» **EXERCISE DATA**

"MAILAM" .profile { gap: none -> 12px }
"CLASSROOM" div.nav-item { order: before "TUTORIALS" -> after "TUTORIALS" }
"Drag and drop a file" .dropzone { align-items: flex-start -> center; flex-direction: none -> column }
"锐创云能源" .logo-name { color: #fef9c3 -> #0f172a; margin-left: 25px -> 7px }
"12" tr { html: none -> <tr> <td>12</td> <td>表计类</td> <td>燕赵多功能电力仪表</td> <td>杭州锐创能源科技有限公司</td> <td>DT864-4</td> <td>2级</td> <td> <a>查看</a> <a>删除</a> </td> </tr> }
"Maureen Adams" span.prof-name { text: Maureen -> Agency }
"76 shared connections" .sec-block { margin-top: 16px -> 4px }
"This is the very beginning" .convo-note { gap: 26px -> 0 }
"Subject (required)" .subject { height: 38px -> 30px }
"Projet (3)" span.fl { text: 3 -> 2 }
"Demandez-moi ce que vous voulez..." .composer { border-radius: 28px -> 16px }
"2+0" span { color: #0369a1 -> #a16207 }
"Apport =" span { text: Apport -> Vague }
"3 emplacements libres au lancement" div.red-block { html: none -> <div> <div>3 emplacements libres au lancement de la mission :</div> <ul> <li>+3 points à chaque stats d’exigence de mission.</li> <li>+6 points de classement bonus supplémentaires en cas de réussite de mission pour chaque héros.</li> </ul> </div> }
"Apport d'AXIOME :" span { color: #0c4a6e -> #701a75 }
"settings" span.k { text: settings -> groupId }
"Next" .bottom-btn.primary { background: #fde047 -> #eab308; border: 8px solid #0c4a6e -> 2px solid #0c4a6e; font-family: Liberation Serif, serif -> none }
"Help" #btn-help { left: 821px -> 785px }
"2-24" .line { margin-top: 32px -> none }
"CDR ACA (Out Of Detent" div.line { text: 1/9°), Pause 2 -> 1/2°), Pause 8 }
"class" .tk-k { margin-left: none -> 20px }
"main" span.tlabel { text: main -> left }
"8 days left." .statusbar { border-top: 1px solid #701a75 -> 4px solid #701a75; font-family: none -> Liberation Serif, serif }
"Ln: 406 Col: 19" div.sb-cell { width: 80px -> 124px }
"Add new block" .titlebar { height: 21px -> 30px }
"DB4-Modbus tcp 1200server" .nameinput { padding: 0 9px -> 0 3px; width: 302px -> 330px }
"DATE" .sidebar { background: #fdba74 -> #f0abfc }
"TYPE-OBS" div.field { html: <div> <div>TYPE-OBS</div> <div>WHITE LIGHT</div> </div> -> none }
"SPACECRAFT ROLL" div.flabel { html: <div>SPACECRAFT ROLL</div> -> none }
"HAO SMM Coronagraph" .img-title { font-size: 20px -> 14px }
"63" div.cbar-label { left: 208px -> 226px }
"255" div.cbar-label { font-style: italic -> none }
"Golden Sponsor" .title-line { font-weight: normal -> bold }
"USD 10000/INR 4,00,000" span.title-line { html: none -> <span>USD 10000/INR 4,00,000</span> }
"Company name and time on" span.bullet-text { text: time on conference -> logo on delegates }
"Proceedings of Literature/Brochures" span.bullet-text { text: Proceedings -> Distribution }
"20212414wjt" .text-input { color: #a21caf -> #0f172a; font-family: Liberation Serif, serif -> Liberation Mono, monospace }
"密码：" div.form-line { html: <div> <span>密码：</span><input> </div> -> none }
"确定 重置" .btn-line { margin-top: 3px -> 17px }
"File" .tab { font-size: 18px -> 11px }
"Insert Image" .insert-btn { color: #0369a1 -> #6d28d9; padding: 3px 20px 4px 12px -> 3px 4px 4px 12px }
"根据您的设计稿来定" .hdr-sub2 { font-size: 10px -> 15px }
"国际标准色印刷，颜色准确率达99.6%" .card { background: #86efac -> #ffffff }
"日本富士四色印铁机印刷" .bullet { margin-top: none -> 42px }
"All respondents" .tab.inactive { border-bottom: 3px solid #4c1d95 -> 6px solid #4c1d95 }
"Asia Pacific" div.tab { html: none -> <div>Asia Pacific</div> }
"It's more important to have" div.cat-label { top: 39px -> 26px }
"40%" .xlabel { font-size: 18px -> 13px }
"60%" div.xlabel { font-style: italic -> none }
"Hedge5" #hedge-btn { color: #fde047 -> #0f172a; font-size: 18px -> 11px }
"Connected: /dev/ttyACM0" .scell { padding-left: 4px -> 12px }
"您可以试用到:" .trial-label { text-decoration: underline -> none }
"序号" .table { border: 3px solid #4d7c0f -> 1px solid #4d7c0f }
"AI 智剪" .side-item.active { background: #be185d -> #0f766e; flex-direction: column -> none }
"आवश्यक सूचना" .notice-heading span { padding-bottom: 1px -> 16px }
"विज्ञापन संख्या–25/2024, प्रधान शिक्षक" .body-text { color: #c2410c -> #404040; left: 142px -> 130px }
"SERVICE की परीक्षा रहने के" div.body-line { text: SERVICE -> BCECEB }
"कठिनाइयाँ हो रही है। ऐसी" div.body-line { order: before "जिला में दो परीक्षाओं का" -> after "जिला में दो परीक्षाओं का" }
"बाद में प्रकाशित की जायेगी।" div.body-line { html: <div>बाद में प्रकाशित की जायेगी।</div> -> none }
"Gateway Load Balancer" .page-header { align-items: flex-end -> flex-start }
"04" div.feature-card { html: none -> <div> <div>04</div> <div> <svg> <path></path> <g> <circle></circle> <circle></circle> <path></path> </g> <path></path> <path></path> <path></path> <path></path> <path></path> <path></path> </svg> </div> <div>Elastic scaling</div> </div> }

» **WHAT IS NEEDED**
Your answer should consist only of the lines above between the line holding "text: Maureen ->" and the line holding "ce que vous", inclusive, each transcribed exactly.

» **RESULT**
"Maureen Adams" span.prof-name { text: Maureen -> Agency }
"76 shared connections" .sec-block { margin-top: 16px -> 4px }
"This is the very beginning" .convo-note { gap: 26px -> 0 }
"Subject (required)" .subject { height: 38px -> 30px }
"Projet (3)" span.fl { text: 3 -> 2 }
"Demandez-moi ce que vous voulez..." .composer { border-radius: 28px -> 16px }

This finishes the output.